• REQUIRED WORK
Leaving out the pictures, return each line of the entries from the first through the line with "position: absolute; left: 22px; top: 22px;", and only those lines.

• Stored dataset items

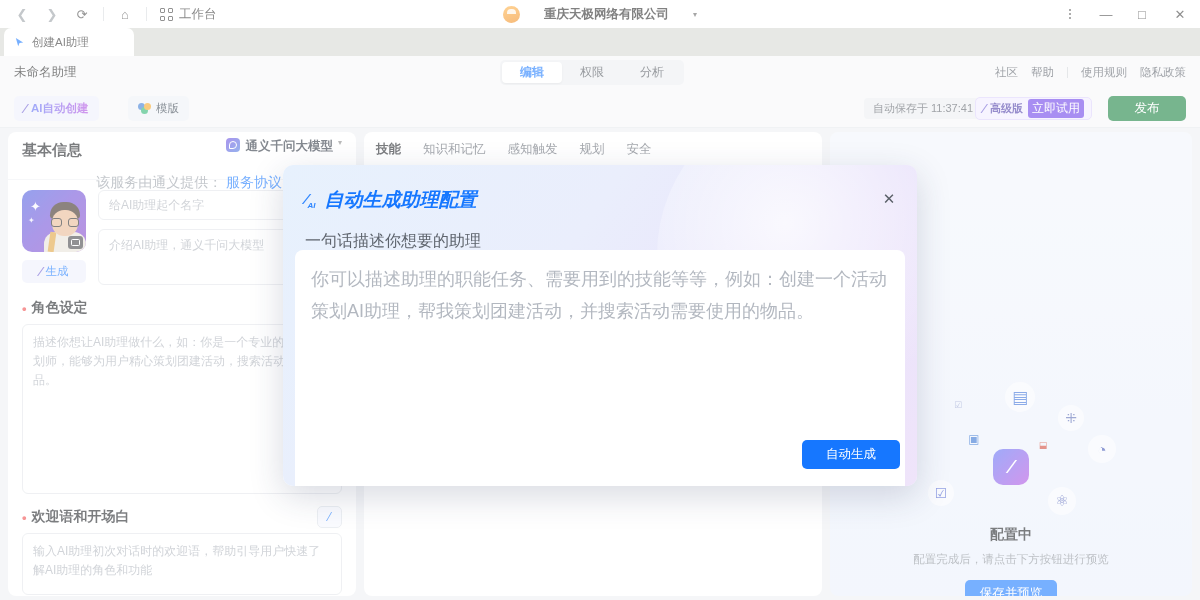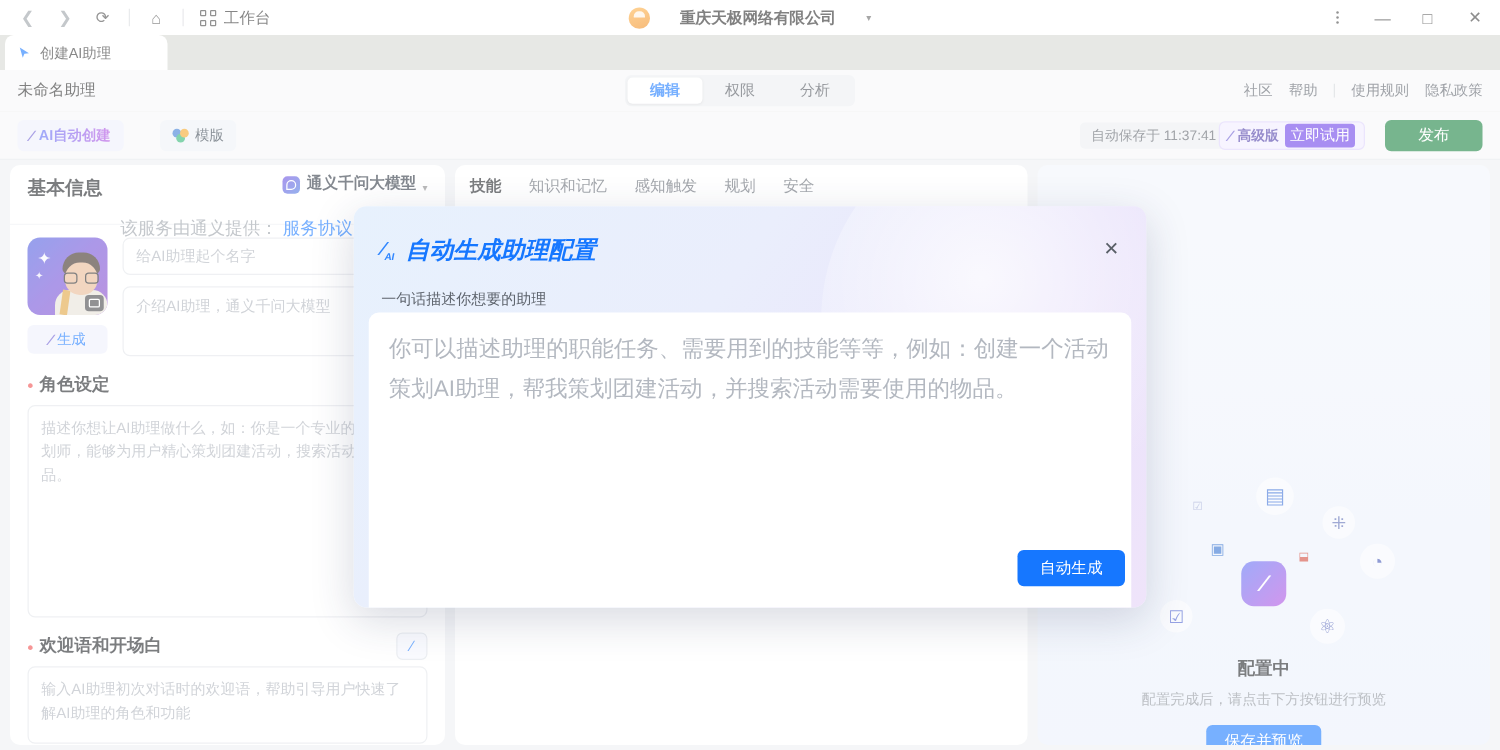--- a/index.html
+++ b/index.html
@@ -153,21 +153,21 @@
 
   .pane-left {
     position: absolute; left: 8px; top: 4px; width: 348px; height: 464px;
     background: #fff; border-radius: 8px; overflow: hidden;
   }
   .pl-head {
     position: relative; height: 48px; border-bottom: 1px solid #eff1f4; padding: 0 14px;
   }
   .pl-title { position: absolute; left: 14px; top: 9px; font-size: 15px; font-weight: 700; color: #1c1f24; }
   .model-sel {
-    position: absolute; right: 14px; top: 6px; display: flex; align-items: flex-end; gap: 5px;
+    position: absolute; right: 14px; top: 6px; display: flex; align-items: flex-start; gap: 5px;
     font-size: 12.5px; color: #2c3440; font-weight: 600;
   }
   .model-ico {
     width: 14px; height: 14px; border-radius: 4px;
     background: linear-gradient(135deg,#6c4ae0,#4a7ae0); flex: none; position: relative;
   }
   .model-ico::after { content:""; position:absolute; inset:3px; border:1.4px solid #fff; border-radius:50% 50% 50% 0; }
   .model-caret { font-size: 8px; color: #888; }
   .provider {
     position: absolute; right: 14px; top: 42px; font-size: 14px; color: #9aa0a8; margin-left: 44px;
@@ -290,28 +290,28 @@
   .m-title {
     position: absolute; left: 22px; top: 22px; display: flex; align-items: center; gap: 9px;
     font-size: 19px; font-weight: 700; font-style: italic; color: #1677ff;
   }
   .m-ai-ico { font-size: 15px; font-style: italic; font-weight: 700; color: #2f86ff; }
   .m-close {
     position: absolute; right: 18px; top: 24px; width: 20px; height: 20px;
     display: flex; align-items: center; justify-content: center;
     color: #5a6068; font-size: 15px;
   }
-  .m-sub { position: absolute; left: 22px; top: 66px; font-size: 12px; color: #5e646d; }
+  .m-sub { position: absolute; left: 22px; top: 66px; font-size: 16px; color: #5e646d; }
   .m-box {
     position: absolute; left: 12px; top: 85px; width: 610px; height: 255px;
     background: #fff; border-radius: 8px; padding: 14px 16px;
     font-size: 18px; color: #b3b8c0; line-height: 1.75;
   }
   .m-submit {
-    position: absolute; right: 17px; bottom: 17px; width: 86px; height: 29px;
+    position: absolute; right: 17px; bottom: 17px; width: 98px; height: 29px;
     background: #1677ff; color: #fff; border-radius: 5px;
     display: flex; align-items: center; justify-content: center; font-size: 12.5px;
     z-index: 3;
   }
 </style>
 </head>
 <body>
 
 <div id="app">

• EXERCISE RESULT
--- a/index.html
+++ b/index.html
@@ -153,21 +153,21 @@
 
   .pane-left {
     position: absolute; left: 8px; top: 4px; width: 348px; height: 464px;
     background: #fff; border-radius: 8px; overflow: hidden;
   }
   .pl-head {
     position: relative; height: 48px; border-bottom: 1px solid #eff1f4; padding: 0 14px;
   }
   .pl-title { position: absolute; left: 14px; top: 9px; font-size: 15px; font-weight: 700; color: #1c1f24; }
   .model-sel {
-    position: absolute; right: 14px; top: 6px; display: flex; align-items: flex-end; gap: 5px;
+    position: absolute; right: 14px; top: 6px; display: flex; align-items: flex-start; gap: 5px;
     font-size: 12.5px; color: #2c3440; font-weight: 600;
   }
   .model-ico {
     width: 14px; height: 14px; border-radius: 4px;
     background: linear-gradient(135deg,#6c4ae0,#4a7ae0); flex: none; position: relative;
   }
   .model-ico::after { content:""; position:absolute; inset:3px; border:1.4px solid #fff; border-radius:50% 50% 50% 0; }
   .model-caret { font-size: 8px; color: #888; }
   .provider {
     position: absolute; right: 14px; top: 42px; font-size: 14px; color: #9aa0a8; margin-left: 44px;
@@ -290,28 +290,28 @@
   .m-title {
     position: absolute; left: 22px; top: 22px; display: flex; align-items: center; gap: 9px;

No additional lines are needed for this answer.